Paladar

Bola fora (ou pensata etílico-futebolística)

15 maio 2009 | 17:24 por Roberto Fonseca

O craque e a loura sem muita graça. Crédito: Divulgação

Ronaldo reclamou, durante entrevista hoje, que não gostou do “champanhe” servido na comemoração da conquista do Campeonato Paulista pelo Corinthians. “Para comemorar o Paulista, estourei uma champanhe que não era champanhe, porque a gente joga no Corinthians, né?”, disse. “Não era muito bom, não, mas misturei com título e aí ficou bom pra caramba”.

No seu casamento com Daniela Cicarelli, em 2005, Ronaldo serviu champanhe Laurent Perrier, que custava, à época, R$ 1,5 mil a garrafa.

Ficou com água na boca?

Há algumas semanas, Ronaldo fez uma propaganda da Brahma, posando sorridente com uma cerveja da marca na mão, como se vê na foto acima. Aparentemente, não está descontente em bebê-la.

Na opinião deste humilde e sutil blogueiro, a cerveja em questão não seria “escalada” nem em uma seleção das 1.000 melhores do mundo. A falta de amargor, entre outros problemas, também poderia fazer alguém dizer que ela é uma “pilsen que não é pilsen”, por exemplo.

Moral da história: pô, Ronaldo, gostaria muito que você usasse seu refinamento com a bola – e com o champanhe – também na cerveja. Ah, e se você tomar cervejas de R$ 1,5 mil, me avise, por favor (hehehehehehe).

Em tempo: Avisado por Patrick Stephanou, amigo e leitor do blog, adiciono aqui a informação de que a imagem da propaganda com o Ronaldo empunhando o copo de Brahma já não está mais no ar.
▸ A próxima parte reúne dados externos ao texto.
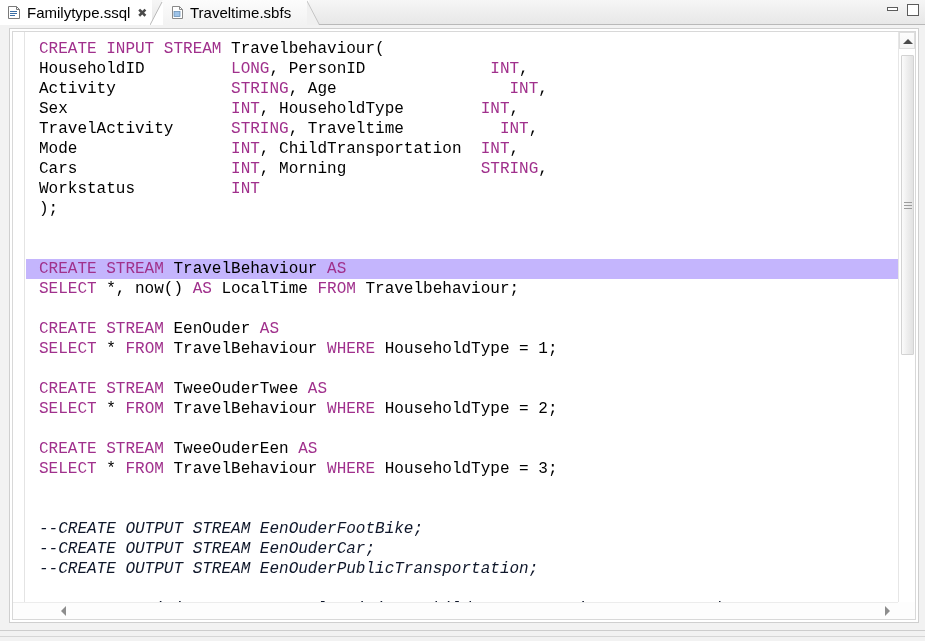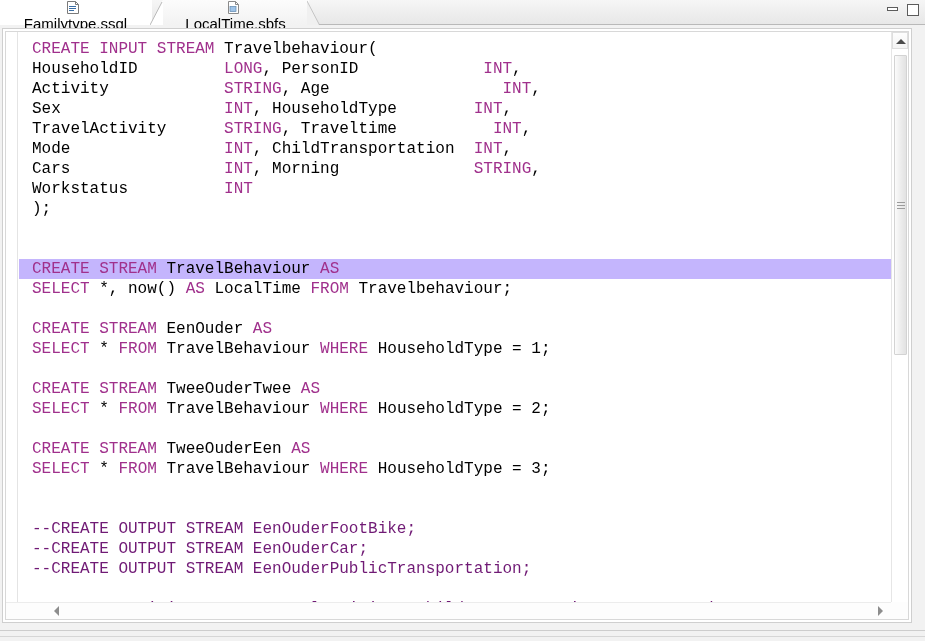"Familytype.ssql" .tab { flex-direction: column -> none }
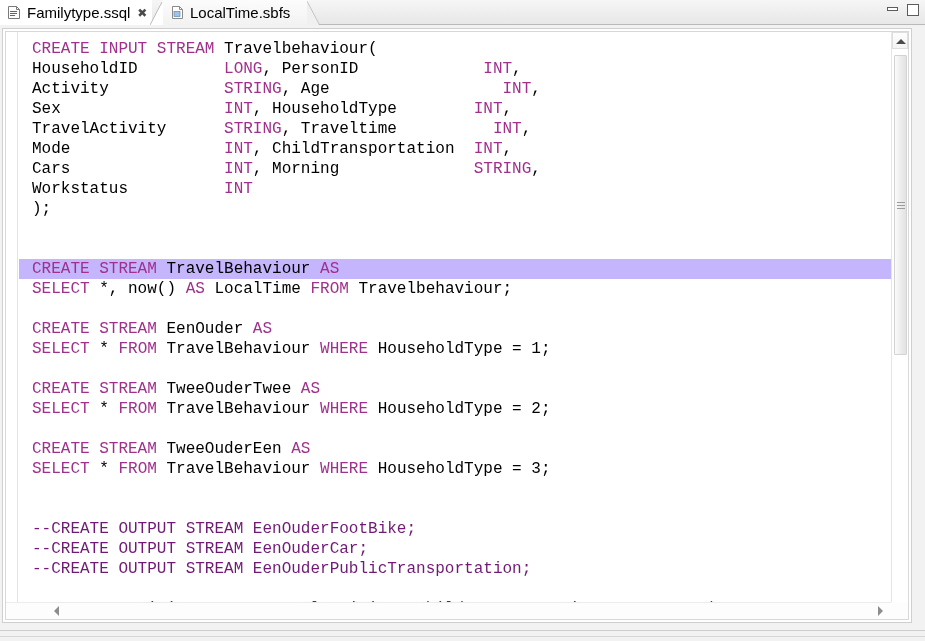"LocalTime.sbfs" span.tab-label { text: LocalTime.sbfs -> Traveltime.sbfs }
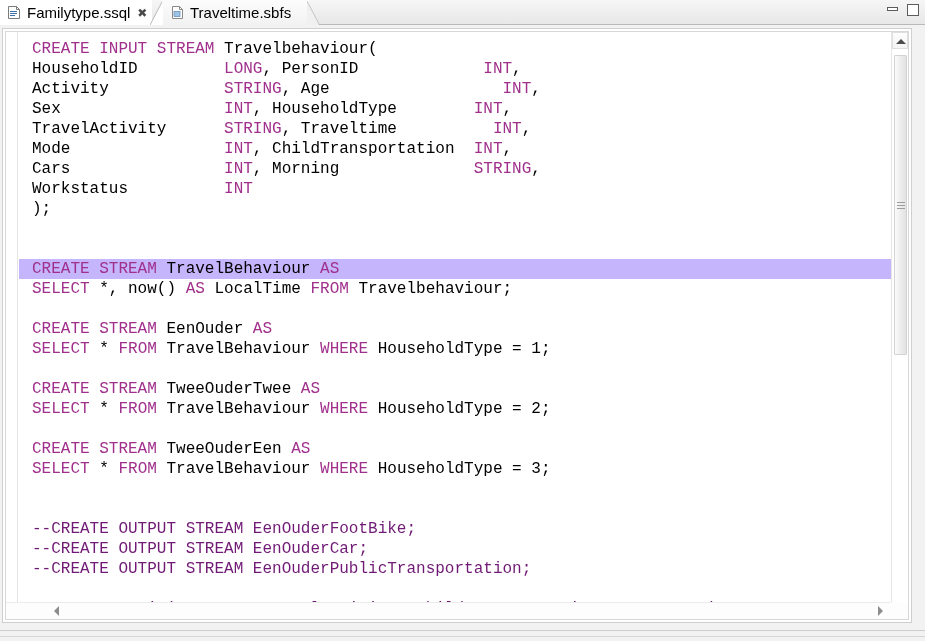"CREATE INPUT STREAM Travelbehaviour(" .editor-frame { left: 2px -> 9px }
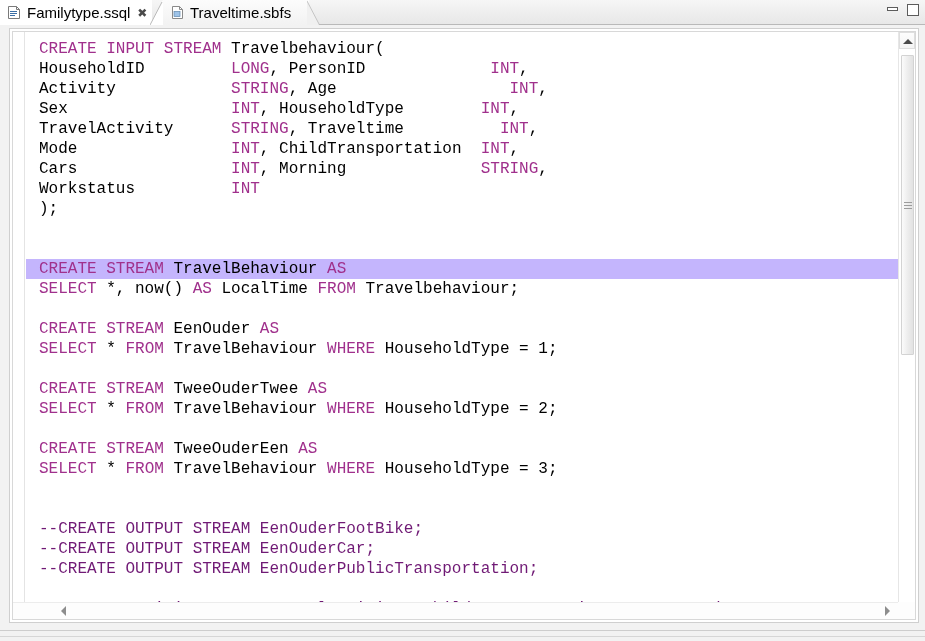"--CREATE OUTPUT STREAM EenOuderFootBike;" .cmt { color: #701a75 -> #0f172a; font-style: none -> italic }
Depois de a Schin ter questionado a peça no Conar, o Ministério Público Federal também acionou a agência de propaganda e a produtora da cerveja, alegando indução ao consumo de bebidas alcoólicas. Nota no site da Ambev informa que a intenção da propaganda era apresentar Ronaldo como “exemplo brasileiro, um batalhador, que cai, se levanta e segue em frente com otimismo”.